June 22, 2007 by arnoldthemethodical
I enjoyed your post. I know how you feel, as I’ve been murdering the bastards in my own garden. I didn’t even realize that I had a slug problem until I happened to look in the garden one night. How naive I was…
I think I’ll continue my night-time slaughter-fests, as I like to keep the beer for myself.
Be carefull Maggie you are bieng drawn to the darkside its starts with slugs then the odd rapper “well who will miss one more rapper”. and that woman at the checkout who never smiles. But still it is a pain watching your pride and joy scoffed without a thank you by these bastards. Like all your blogs by the way.
Arnoldthemethodical, you are very perceptive. You are right, I am sliding down the slippery slopes. I’ve already started squashing japanese beetles and cabbage worms and flea beetles, who know what (or who is next)? It is alarming, and I might need help.
In the meantime, I was out again last night, and I was pleased to see that the slug population was about half of what I had seen on my first after-dark outing.
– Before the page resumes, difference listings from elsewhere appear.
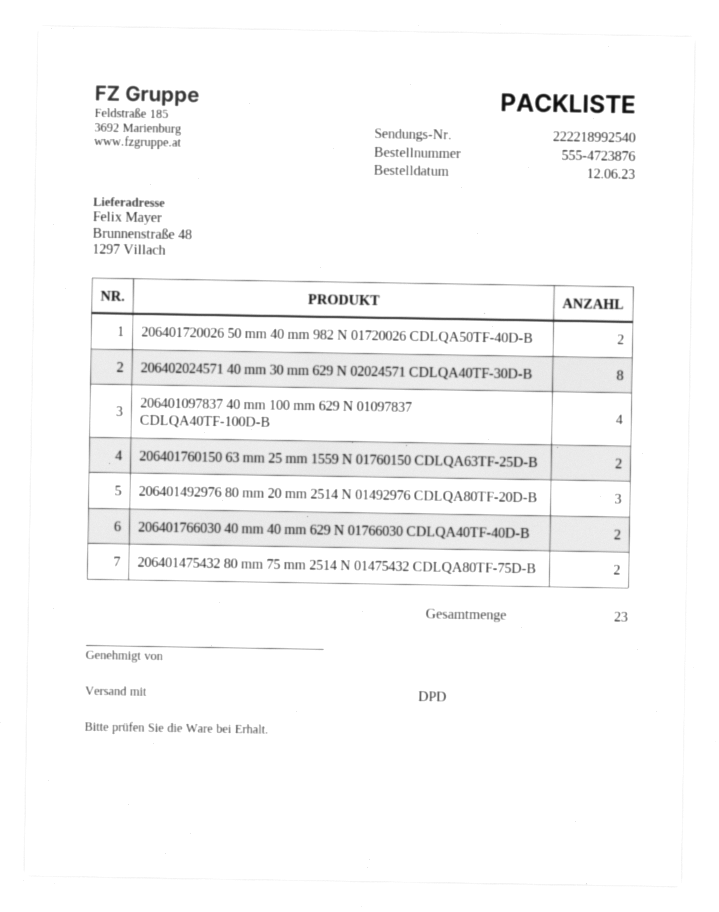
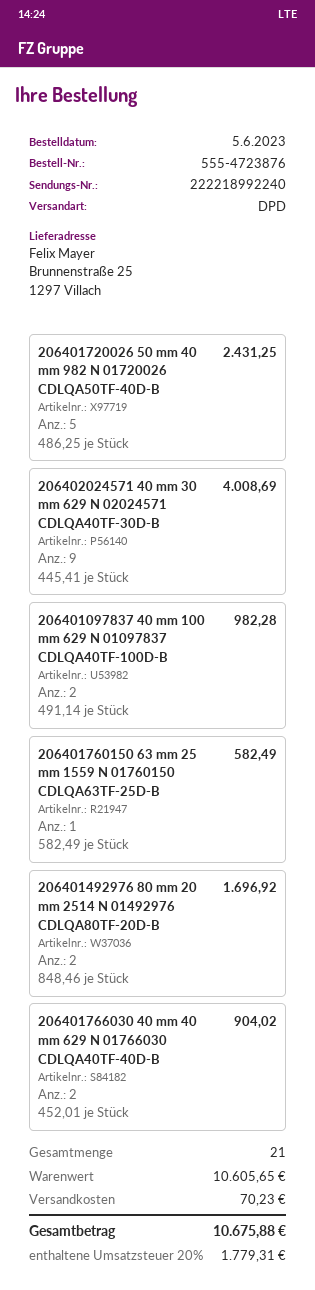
order date: 2023-06-12 -> 2023-06-05
tracking number: 222218992540 -> 222218992240
ship to: Brunnenstraße 48, 1297 Villach -> Brunnenstraße 25, 1297 Villach
206401720026 50 mm 40 mm 982 N 01720026 CDLQA50TF-40D-B: 2 -> 5
206402024571 40 mm 30 mm 629 N 02024571 CDLQA40TF-30D-B: 8 -> 9
206401097837 40 mm 100 mm 629 N 01097837 CDLQA40TF-100D-B: 4 -> 2
206401760150 63 mm 25 mm 1559 N 01760150 CDLQA63TF-25D-B: 2 -> 1
206401492976 80 mm 20 mm 2514 N 01492976 CDLQA80TF-20D-B: 3 -> 2
206401475432 80 mm 75 mm 2514 N 01475432 CDLQA80TF-75D-B: 2 -> none
total quantity: 23 -> 21

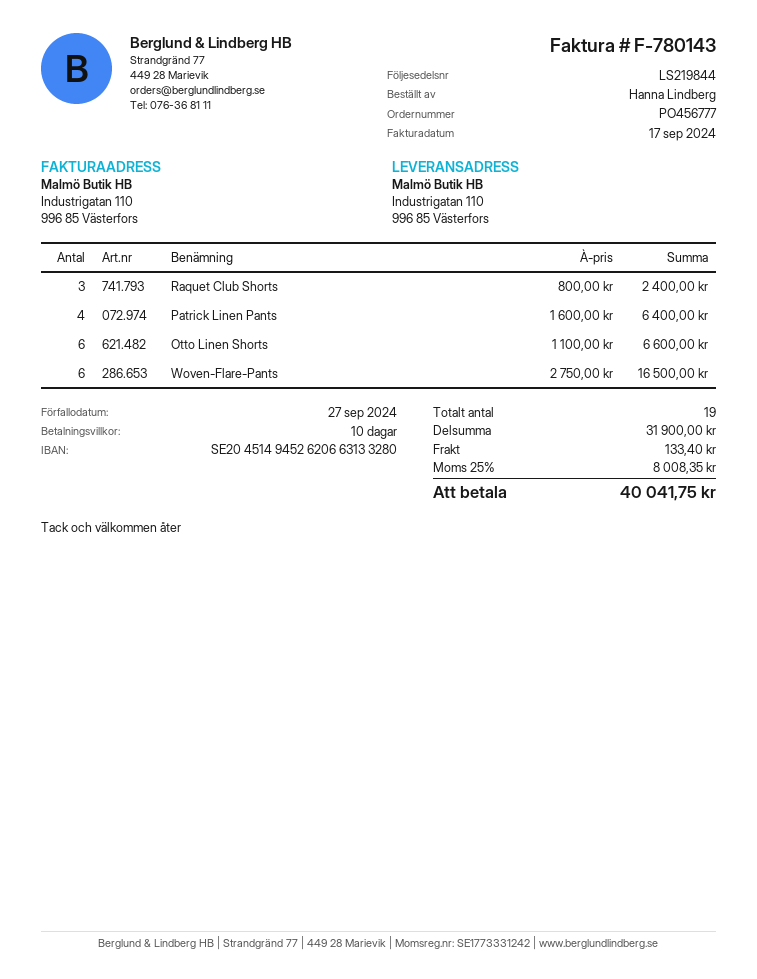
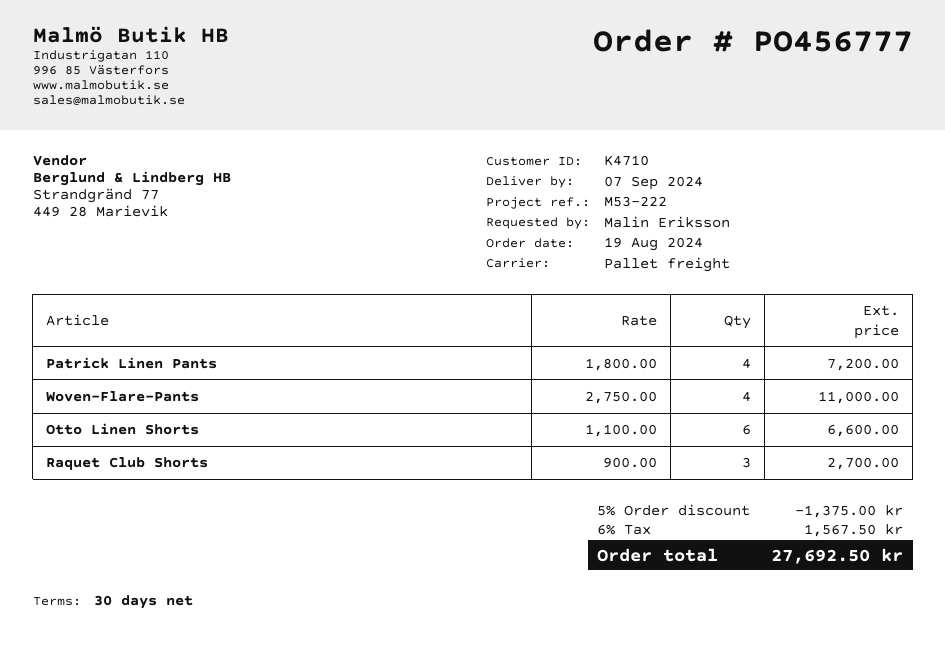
payment terms: 10 days -> 30 days
ordered by: Hanna Lindberg -> Malin Eriksson
Raquet Club Shorts: 3 x 800.00 = 2400.00 -> 3 x 900.00 = 2700.00
Patrick Linen Pants: 4 x 1600.00 = 6400.00 -> 4 x 1800.00 = 7200.00
Woven-Flare-Pants: 6 x 2750.00 = 16500.00 -> 4 x 2750.00 = 11000.00
discount: none -> 5% = 1375.00
shipping: 133.40 -> none
tax: 25% = 8008.35 -> 6% = 1567.50
total: 40041.75 -> 27692.50

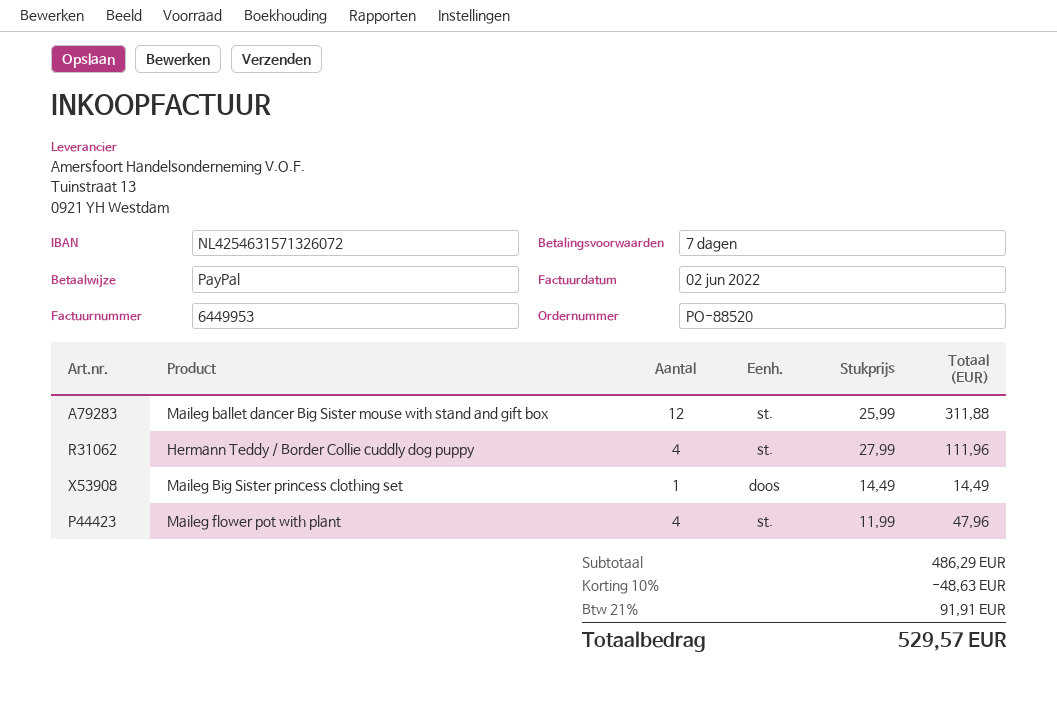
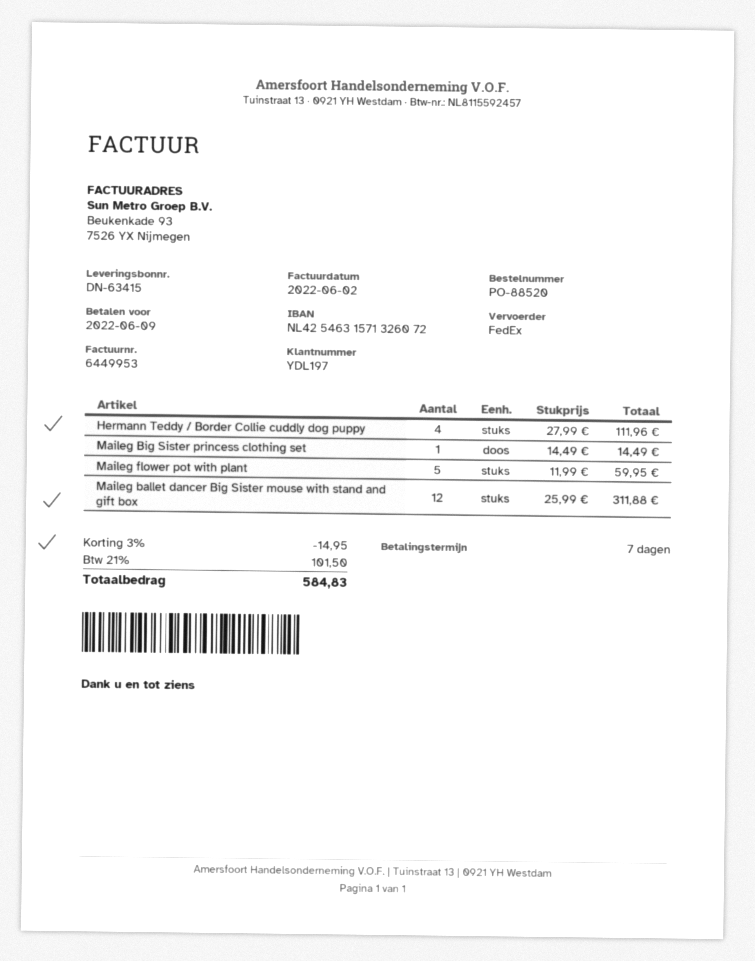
Maileg flower pot with plant: 4 x 11.99 = 47.96 -> 5 x 11.99 = 59.95
discount: 10% = 48.63 -> 3% = 14.95
tax: 21% = 91.91 -> 21% = 101.50
total: 529.57 -> 584.83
Either the word is spreading (and they are heading for safer gardens), or I have made a dent in the population.
PS: I forgot to tell you how I chuckled mightily at the quote: “Kill them all God will Know his own”. Very funny!
Hi
Put them in a catapult and fire them at the buzzards who might get those chickens. No….seriously, don’t touch them…..the slimey muck takes ages to get off. I picked one up by accident thinking it was a carrot!!
Maggie.
I do hope you are winning the slug battle or they could be mustering a large army before returning. Always be vigilant, imagine your eating carrots round at Mike Elliott’s house.
Mike.
I think Maggie would help, my own eyesight is as bad or worse than yours.She may get carried away though and beat your carrots with a stick and drown them in beer.
Well, I think I am winning the slug battle. I used to pick up the slugs with sticks, but suddenly realized I had started picking them up with my bare fingers. In any case, my vengeance hasn’t branched out to anything other than insects, so the carrots appear to be safe at the moment. Unless, of course, they start to annoy me…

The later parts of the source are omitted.